Migmathelphusa
- Conservation status: Endangered (IUCN 3.1)

Scientific classification
- Kingdom: Animalia
- Phylum: Arthropoda
- Class: Malacostraca
- Order: Decapoda
- Suborder: Pleocyemata
- Infraorder: Brachyura
- Family: Gecarcinucidae
- Genus: Migmathelphusa Chia & Ng, 2006
- Species: M. olivacea
- Binomial name: Migmathelphusa olivacea Chia & Ng, 2006

= Migmathelphusa =

- Genus: Migmathelphusa
- Species: olivacea
- Authority: Chia & Ng, 2006
- Conservation status: EN
- Parent authority: Chia & Ng, 2006

Monotypic genus of crab

Migmathelphusa olivacea is a species of freshwater crab found in Lake Poso on the Indonesian island of Sulawesi. It is the only species in its genus, Migmathelphusa.

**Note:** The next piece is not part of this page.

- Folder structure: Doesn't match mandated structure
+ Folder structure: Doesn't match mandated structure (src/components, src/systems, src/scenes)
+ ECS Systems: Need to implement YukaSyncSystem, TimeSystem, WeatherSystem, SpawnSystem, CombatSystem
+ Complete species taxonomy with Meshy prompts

It is listed by the IUCN as Endangered, given "its extent of occurrence and area of occupancy is less than 500 km2", and its individuals being found in less than five locations. There is also a "decline in the extent and quality of its habitat and it is not found in a protected area". Being found around a lake, "present and future threats to this species include human-induced habitat loss/degradation due to population increases and industrial and agrarian development".